As emergências para adultos também têm enfrentado superlotação com muita frequência. De que forma isso afeta o trabalho dos profissionais desse e de outros setores?
Com o burnout de que a população médica está sendo vítima. Estamos falando aqui do Sistema Único de Saúde (SUS). Os gestores tratam como se fossem prestadores de serviço que não lidam com pessoas. Veem números, fazem corte de recursos, sem se dar conta ou valorizar o que acontece na ponta. Temos um SUS subfinanciado, é fundamental rediscutir a gestão do SUS e seu financiamento. Ao longo do tempo, foram agregados recursos cada vez mais caros no atendimento médico, e isso não se reflete no aumento do financiamento. Todos os hospitais filantrópicos do Estado, praticamente, estão quebrados. Todos os que atendem 100% SUS estão quebrados. É por falta de financiamento. Não é possível que se mantenha esse tipo de financiamento que, sabidamente, está levando à quebradeira de hospitais e à sub-remuneração dos profissionais. Os profissionais das emergências estão em número insuficiente. Temos que aumentar o número de emergências também. Não podemos criticar as emergências que estão funcionando. Vamos criticar as que pararam. Por exemplo, o Materno-Infantil da PUCRS. Aí ninguém critica porque não tem mais o serviço, mas critica o do Conceição que ficou superlotado exatamente porque a PUCRS fechou. Tivemos a abertura de uma emergência pediátrica no Hospital Vila Nova. Isso temos que saudar.
O senhor destacaria outros projetos para o triênio?
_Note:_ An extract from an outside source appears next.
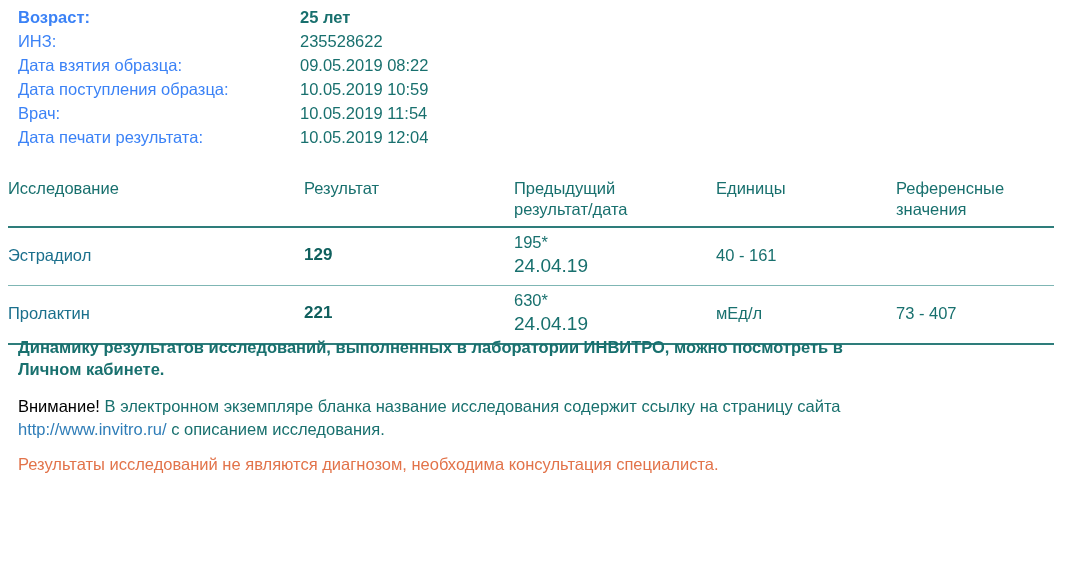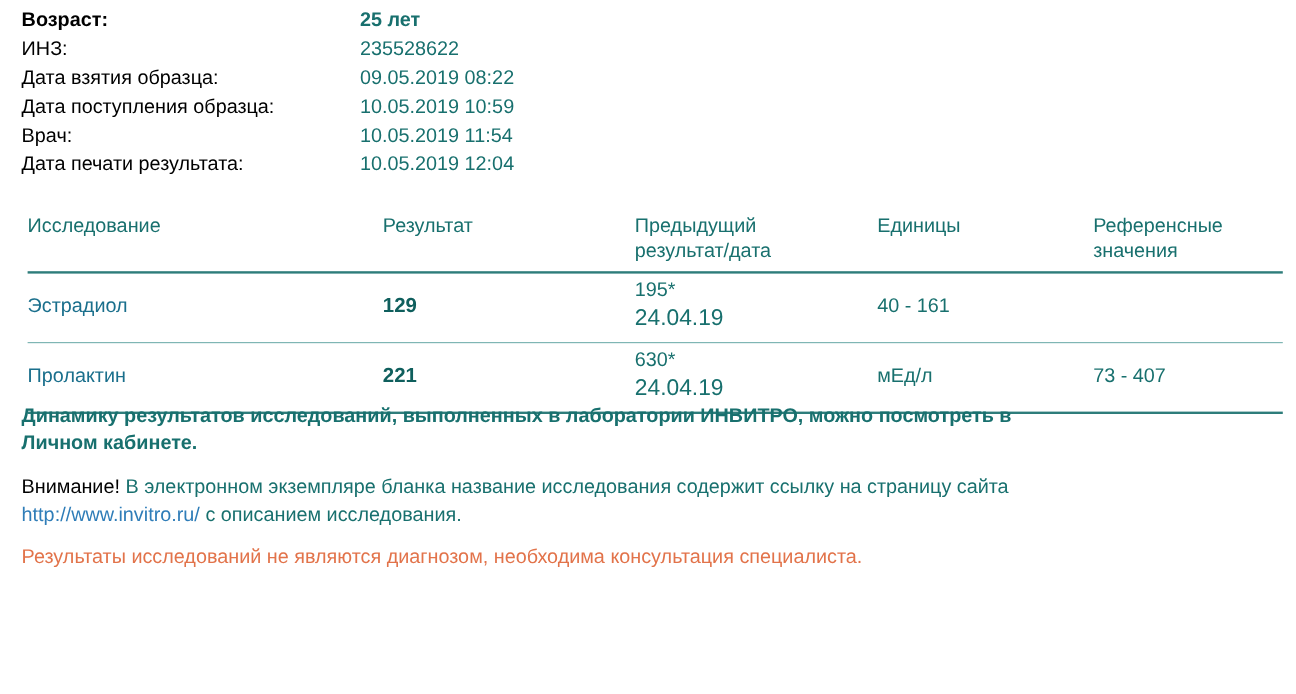"Возраст:" .info-label { color: #000000 -> #3b82f6 }
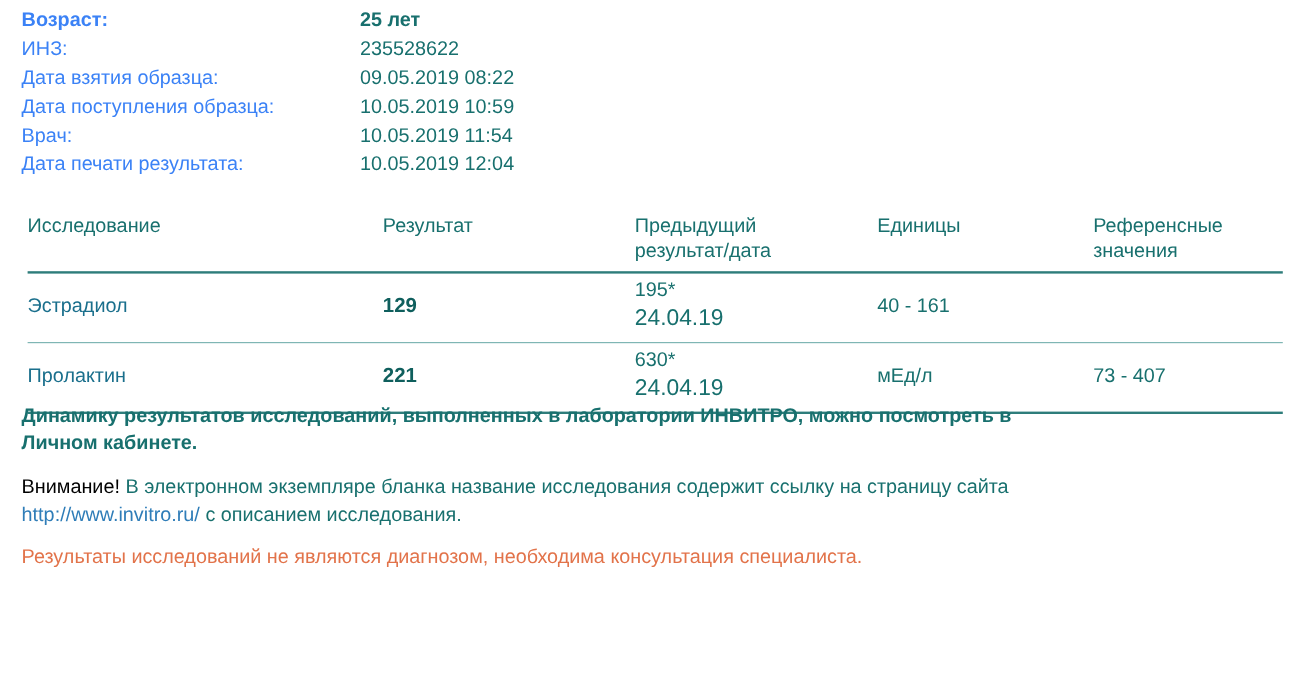"Исследование" .table { left: 23px -> 8px }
Estamos ampliando nossa atividade no Interior, com incursões sistemáticas e periódicas para ouvir as demandas. Queremos ampliar serviços. Estamos criando um plano de previdência para médicos. Muitos são autônomos ou não criam condições para sua aposentadoria, acabam não conseguindo parar de trabalhar para continuar mantendo sua qualidade de vida e financiamento. Estamos ampliando o que já temos, como contabilidade e jurídico. Teremos um fórum, dia 18 de agosto, aqui em Porto Alegre, quando discutiremos várias coisas do interesse médico, inclusive as atuais alterações nas contratações de trabalho. Queremos criar condições de mais estabilidade. Hoje muitos são contratados como pessoa jurídica, ficam doentes e não têm direito a nada. Estamos tentando fazer um projeto de lei e vamos oferecê-lo aos nossos congressistas para que aumentem a segurança do médico contratado como pessoa jurídica. E esse fórum vai terminar com um debate entre os candidatos ao governo do Estado.